Bediüzzaman kazanır, reddi imkânsız mutlak bir galibiyetle... Hasmı kaybeder, tevil-i imkânsız bir kayıp... Râkibinde ne dünya kalır, ne âhiret... Bediüzzaman’ın 1926’da Barla’da başlattığı hizmet, düşünce dünyası için bir kutup yıldızı, büyük okyanusların sâhillerini aydınlatan deniz feneri olur. Bütün dünyada Risale-i Nur eserleri kitlelerin ruh ve kalblerine nurlu bir hayatın rahmânî iklimini taşıyor. Bir çiçekle başlayan bu haşir zamanı ebedî bir bahar mevsimine çevirdi, çevirmek üzere. Halbuki komünizm öldü, dâhildeki hasım cereyan can çekişiyor. “Korkmayınız kardaşlarım! Risale-i Nur küfrün bel kemiğini kırmıştır!” diyordu. Hakikatmış meğer. Halbuki bu müjde mübarek dudaklarından kanatlanırken mahkûm ve mahbustu, sûreta hasımları mutlak gâlib, o ise mutlak mağlubdu...
Risâle-i Nur eserlerini merak edib okumak, her okur-yazar için hayatî mesledir; münevverler için: ilmî bir zaruret, bir iz’an borcu... Risâle-i Nurlar’ı okumadan münevver olunmaz. Farklı bir yolda yürümek isteyenlerin mükellefiyeti: Risâle-i Nur’dan daha kuvvetli, daha parlak, daha geniş bir çığır açmaktır. Mümkün mü? Sinan’ın şâkirdleri eserlerini inşâ için uzak coğrafyalara mecbur kalırlar. Zirâ her eser Süleymaniye’nin gölgesinde mütevâzi, Selimye’nin karşısında çirkin düşmeye mahkûmdur.
Rahmet-i İlâhî daha şümullu, daha parlak olanına kapı aralamadığı müddetçe ümmetin kutup yıldızı Nursî, deniz feneri Kur’an’ın parlak tefsiri Risâle-i Nur’dur. Dâvâ da, hakikat de ortada... Bediüzzaman’ı bir kaç kelime ile, bir kaç makale ile ifâde etmenin imkânı yok, beyhude gayret. Güneşi bilmek isteyenlerin yapacağı doğru iş, izbe dehlizlerinden çıkıp gözlerini Güneşe açmaktır.
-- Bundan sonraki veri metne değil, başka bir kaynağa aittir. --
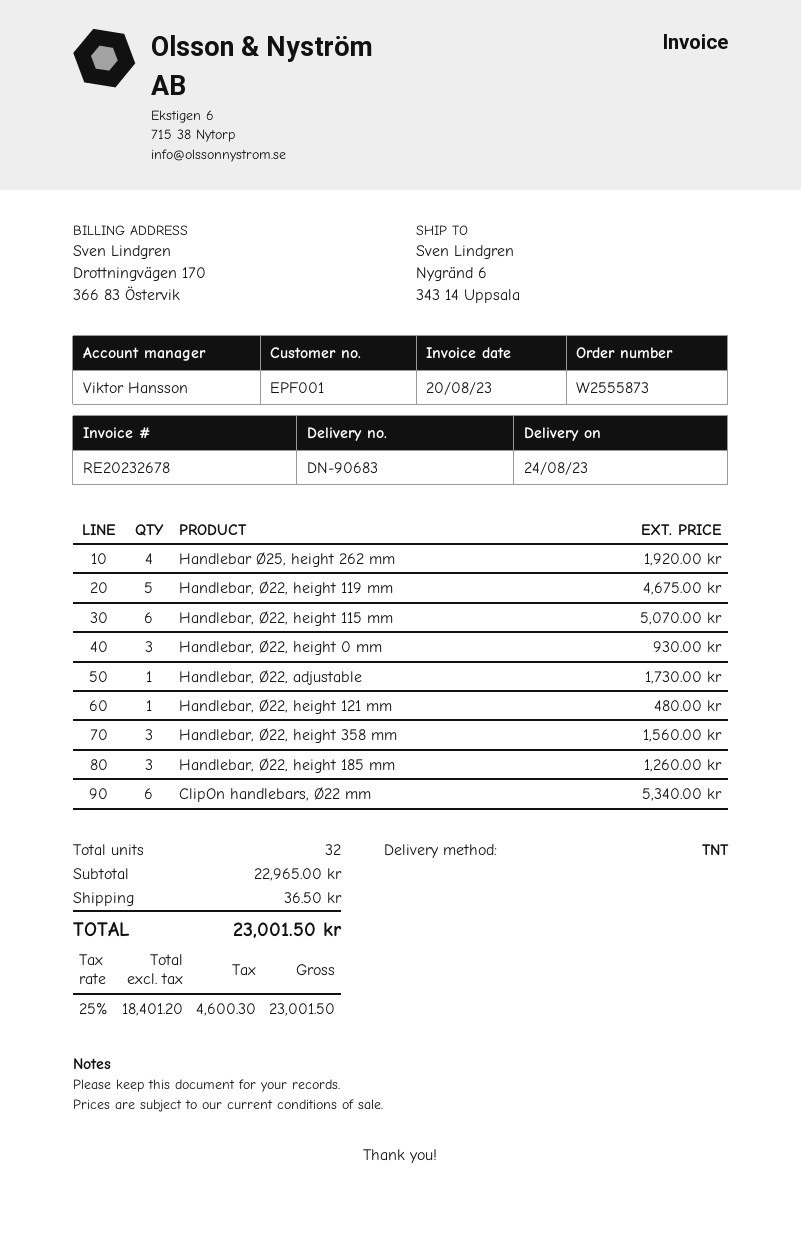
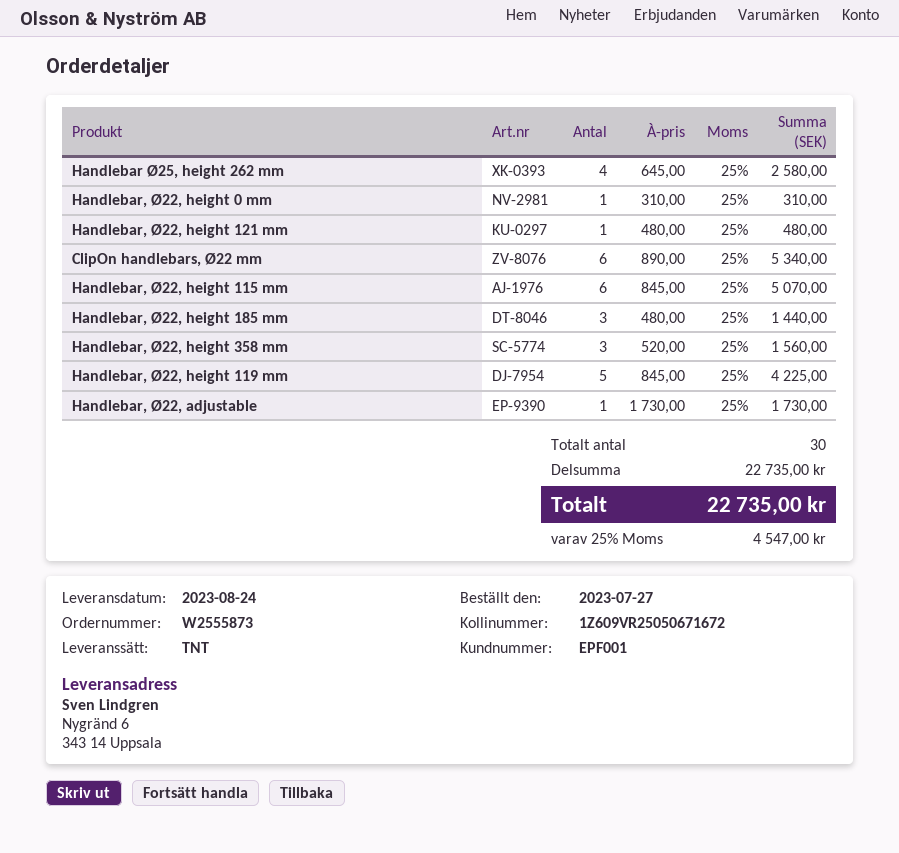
Handlebar Ø25, height 262 mm: 4 for 1920.00 -> 4 for 2580.00
Handlebar, Ø22, height 119 mm: 5 for 4675.00 -> 5 for 4225.00
Handlebar, Ø22, height 0 mm: 3 for 930.00 -> 1 for 310.00
Handlebar, Ø22, height 185 mm: 3 for 1260.00 -> 3 for 1440.00
total quantity: 32 -> 30
subtotal: 22965.00 -> 22735.00
shipping: 36.50 -> none
tax: 25% = 4600.30 -> 25% = 4547.00
total: 23001.50 -> 22735.00

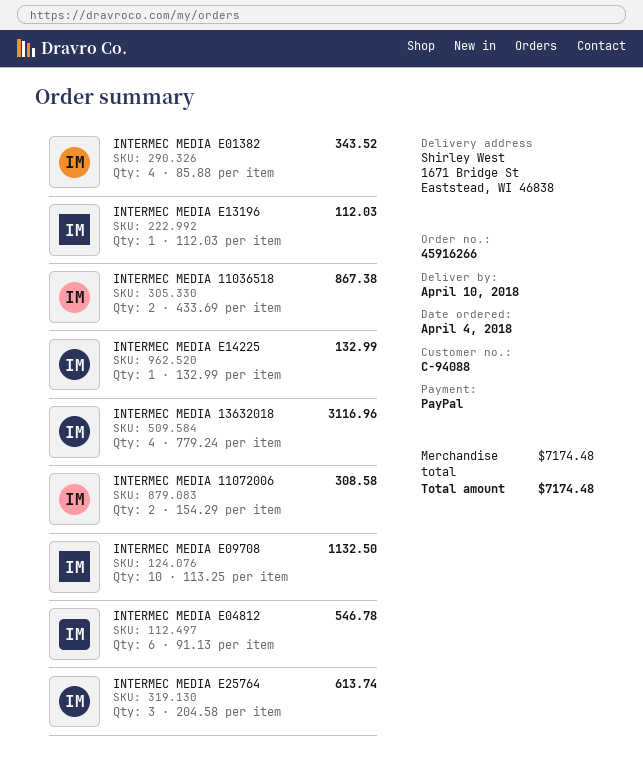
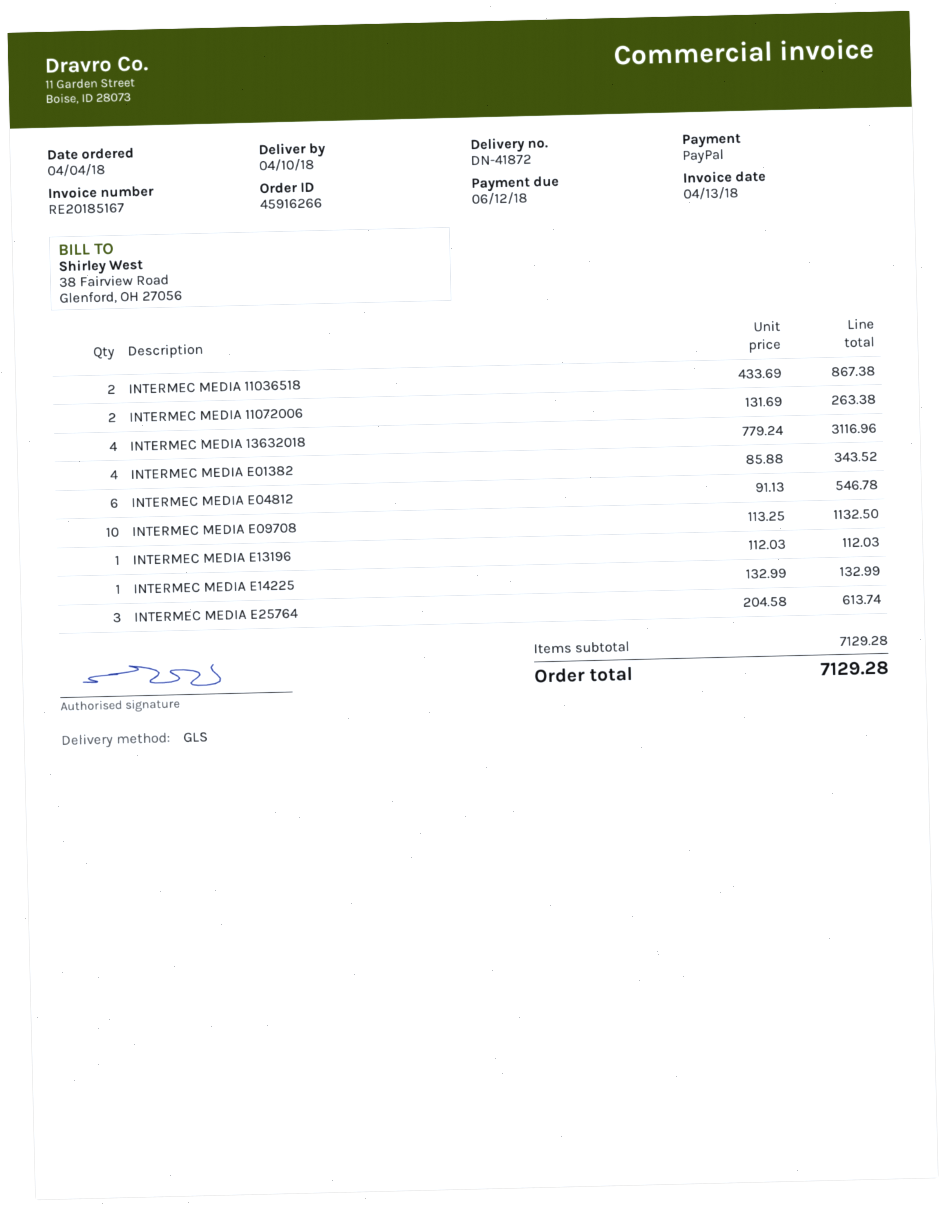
INTERMEC MEDIA 11072006: 2 x 154.29 = 308.58 -> 2 x 131.69 = 263.38
subtotal: 7174.48 -> 7129.28
total: 7174.48 -> 7129.28

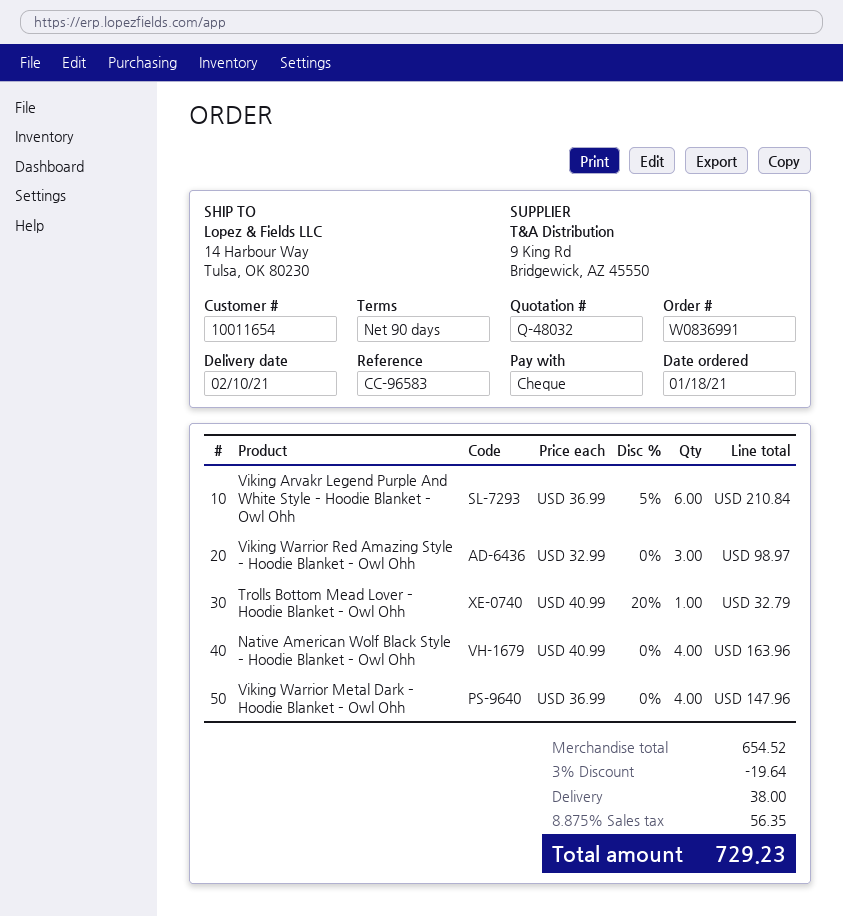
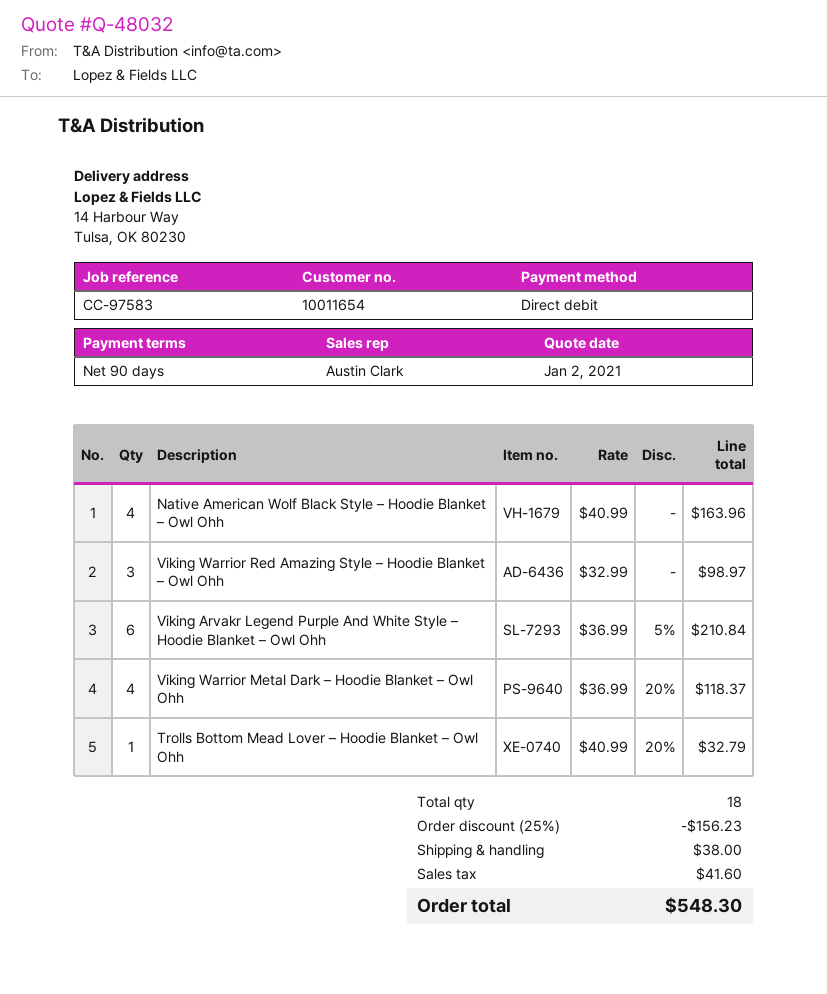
reference: CC-96583 -> CC-97583
payment method: cheque -> direct debit
Viking Warrior Metal Dark – Hoodie Blanket – Owl Ohh: 4 x 36.99 = 147.96 -> 4 x 36.99 - 20% = 118.37
discount: 3% = 19.64 -> 25% = 156.23
tax: 56.35 -> 41.60
total: 729.23 -> 548.30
Bediüzzaman’ı anlamak, Risâle-i Nurları okumakla kabil...
Bugün, Bediüzzaman’ın ellinci vefat sene-i devriyesi, ruhu şâd olsun... Dâvâsına hizmet edemediğim, liyâkat kesbedemediğim için şefaat niyâzında bulunmaya yüzüm yok; zelil ve mahcubum...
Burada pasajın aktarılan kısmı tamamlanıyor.